WHAT TO PRODUCE.
The line containing "shipping: 23.99 -> 77.31" marks where copying starts, so set down that line and each one after it exactly, through the end of the records.

RECORDS SUPPLIED.
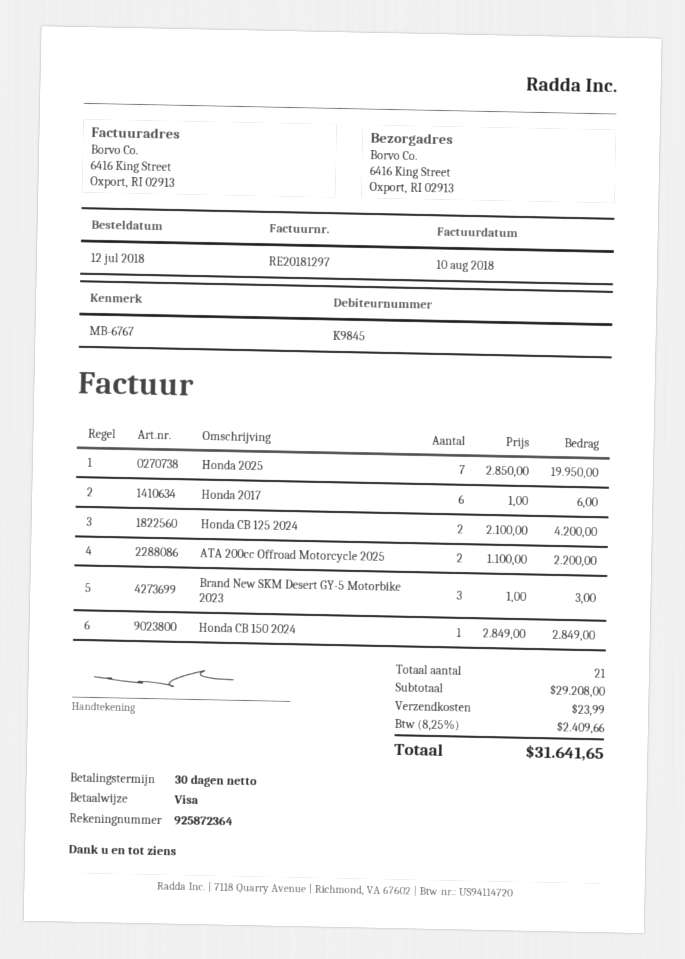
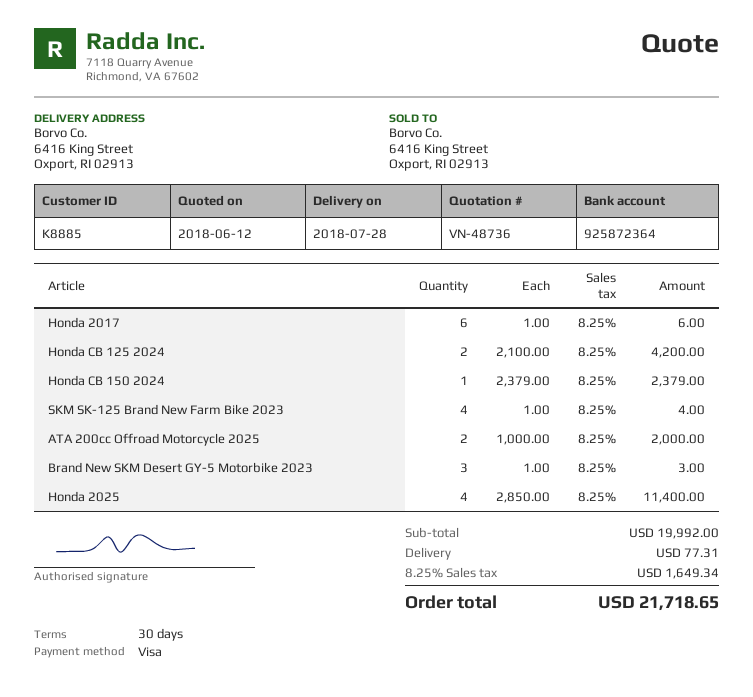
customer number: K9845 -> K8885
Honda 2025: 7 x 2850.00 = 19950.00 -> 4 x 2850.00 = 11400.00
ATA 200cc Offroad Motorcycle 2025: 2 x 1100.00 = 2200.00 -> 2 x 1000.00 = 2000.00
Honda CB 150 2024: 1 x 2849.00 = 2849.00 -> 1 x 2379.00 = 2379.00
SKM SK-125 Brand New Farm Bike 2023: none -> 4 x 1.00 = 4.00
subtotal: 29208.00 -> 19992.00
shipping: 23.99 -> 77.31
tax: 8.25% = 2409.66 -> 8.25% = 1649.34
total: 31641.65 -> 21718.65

RESPONSE BOX.
shipping: 23.99 -> 77.31
tax: 8.25% = 2409.66 -> 8.25% = 1649.34
total: 31641.65 -> 21718.65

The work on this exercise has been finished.